A quick, light weight database build yielded thousands of kids’ titles — movies, TV shows, apps and books — tagged with high quality ratings and all kinds of inspiring topics like “sportsmanship” and “kindness” as well as enriching elements such as “world history” and “robotics”.
The first time we ran our earliest multi-tagged database, I exhaled years in a colossal sigh of relief. Perusing hundreds of titles with multiple expert reviews and facile content tags, we generated a manageable list of meaningful titles for each of our kids. Even better, we could share that list with the parents and friends making up the community impacting our families.
If You Build It, They (Will?) Come.
My e-commerce ventures have all been enthusiast-based markets: arts & crafts, healthy living, wine. It’s hard to imagine a more “enthusiastic” market than parents wanting the best for their kids. Didi’s expertise spans family life-stage markets: young professionals, weddings, early parenting segments. As we began to digest the implication of personalized media playlists, we realized we had a scalable platform to help all families — repeatedly — discover, save, acquire and share media mapping to their own definition of “good”.
We began working with SmartFeed curators, children’s media experts and our data teams to aggregate and organize — loads of — media:
- Across multiple formats — movies, TV, apps and books (30,000 titles)
- Referencing leading editorial POVs — 10+
- Easily screened by robust filters — age (1–18+ years old), topics, awards, genres, content filters (300+)

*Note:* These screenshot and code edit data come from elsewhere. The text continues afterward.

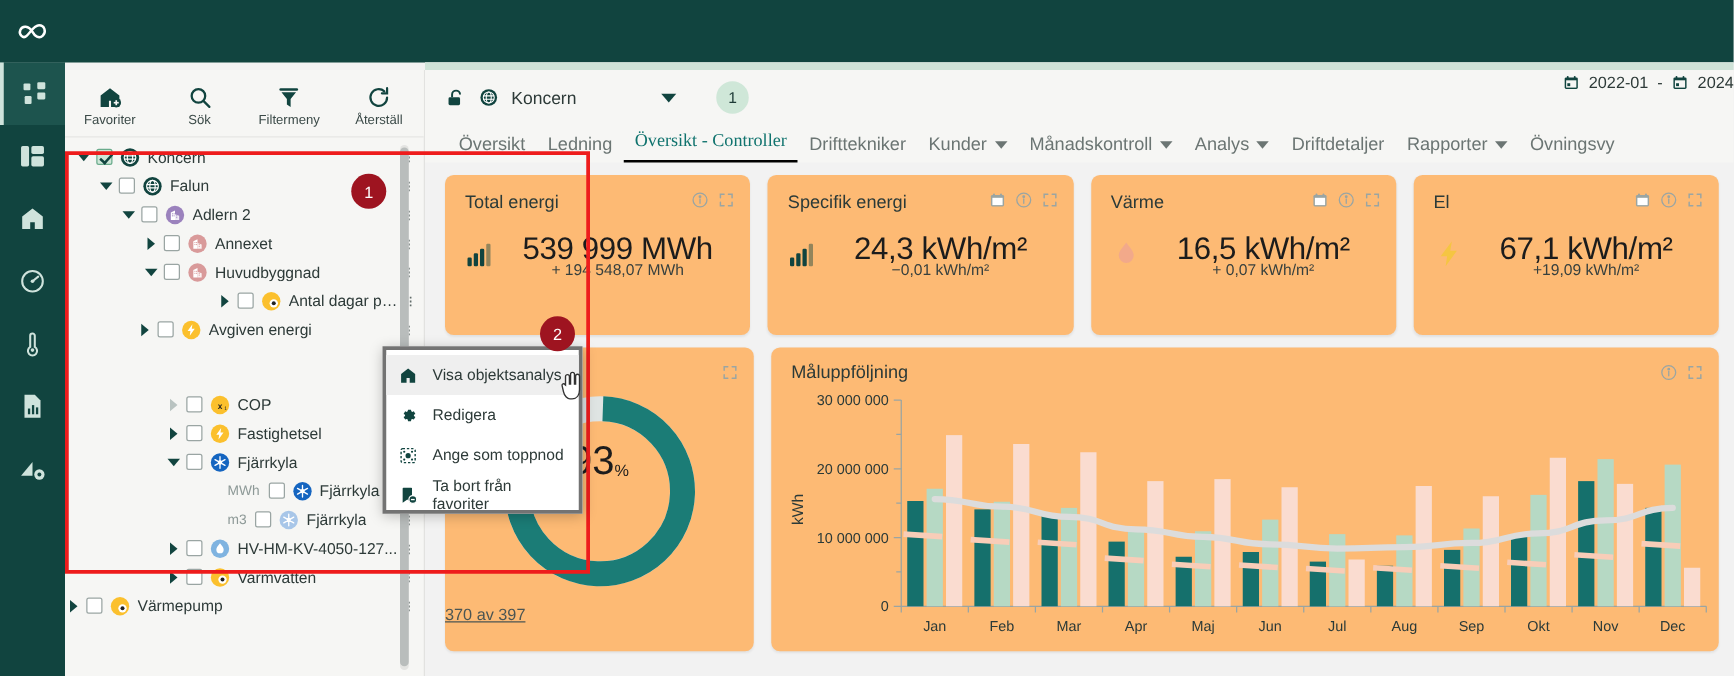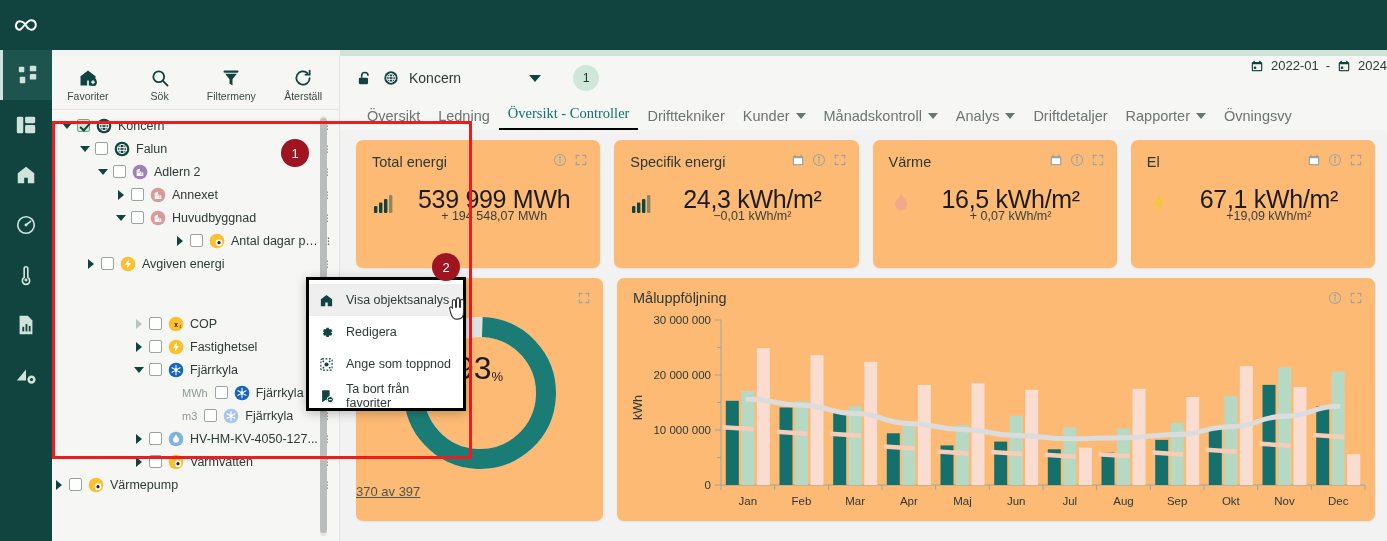--- a/index.html
+++ b/index.html
@@ -164,21 +164,21 @@
                 font-size:13px; color:#4b5553; text-decoration:underline; }
 
   .chart-area { position:absolute; left:0; top:34px; right:0; bottom:0; }
   .ylabel { position:absolute; left:14px; top:108px; font-size:12.5px; color:#2b3a38;
             transform:rotate(-90deg); transform-origin:left top; }
 
   
   .ctxmenu {
     position:absolute; left:306px; top:277px; width:160px; height:134px;
     background:#fff; box-shadow:0 2px 10px rgba(0,0,0,.25);
-    border:3px solid #000000; padding:4px 0;
+    border:3px solid #737373; padding:4px 0;
   }
   .mi { display:flex; align-items:center; height:32px; padding:0 10px; gap:12px;
         font-size:12.5px; color:#2d3a38; }
   .mi:first-child { background:#efefef; }
   .mi svg { width:15px; height:15px; color:#11443f; flex:0 0 15px; }
 
   .cursor { position:absolute; left:446px; top:296px; width:22px; height:26px; }
 
   
   .redbox {
@@ -417,21 +417,21 @@
               <circle cx="12" cy="12" r="11" fill="#fbc02d"></circle>
               <circle cx="15" cy="14.5" r="5" fill="#fff"></circle>
               <circle cx="15" cy="14.5" r="2.4" fill="#222"></circle>
             </svg>
           </span>
           <span class="nlabel">Antal dagar per månad</span>
           <span class="kebab">
             <b>⋮</b>
           </span>
         </div>
-        <div class="node" style="padding-left: 32px;">
+        <div class="node" style="padding-left: 57px;">
           <span class="caret right">
             <i></i>
           </span>
           <span class="cbx"></span>
           <span class="nicon">
             <svg viewBox="0 0 24 24">
               <circle cx="12" cy="12" r="11" fill="#fbc02d"></circle>
               <path d="M13.4 5L7.6 13.2h3.4L10.2 19l6-8.4h-3.6z" fill="#fff"></path>
             </svg>
           </span>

- Quickly accessible via all devices — mobile, lap/desk top, TV — and in-home providers — Netflix, Xfinity, iTunes, Amazon, Google Play
- Enriched with family and media expert partnerships — Parent TV council, Positive Parents (15+)
We’re excited to see parents — and educators — use SmartFeed to find and share inspiring media for their kids and themselves.
Whether it’s by setting up customized profiles for kids (and parents) to get personalized feeds or by adopting 5 expert playlists in one visit via “1 click to save” features or slicing and dicing our database to get to the exact right title (on the provider already in home — at the lowest possible price) within seconds — we’re watching users come online — again and again — to get fantastic titles for their screens.
The daily grind of dealing with what to put on your family’s screens is arduous, time consuming and exasperating. Our run-ins with this mind-numbing, soul-crushing parenting chore everyone forgot to mention — drove us to build SmartFeed: The Family Media One Stop Shop.
We work to make families’ (and everyone’s) screen time — a time marked with a little less stress and a little more delight.
As we release new titles, expert lists and features — we’re excited to make family media a tool to positively shape our kids’ mindsets today — and for the years ahead as they become our future’s builders.
Media — The Stories We Tell Our Kids — And Ourselves — Matters.
SmartFeed makes it easy to put the power of media to work — positively — for you and the communities that matter — to you.
Find us at www.thesmartfeed.com or on our free iOS app.
As you find great media for your family, please share it with us — and your community. As we all vote for better media with our views — and our spending — we signal content to creators to make more of it for our kids — and for their future.
*We thank Peggy Orenstein for examples and references we now use with our kids to raise their awareness around what messages media sends — and how it can impact their developing world views. Examples around gender messaging include questions like “Why do you think her eyes are bigger than her waist”? or “ How does she chase the bad guy in stilettos?” or “Do you think he can actually stand up when his shoulders are 4x width of his leg length?”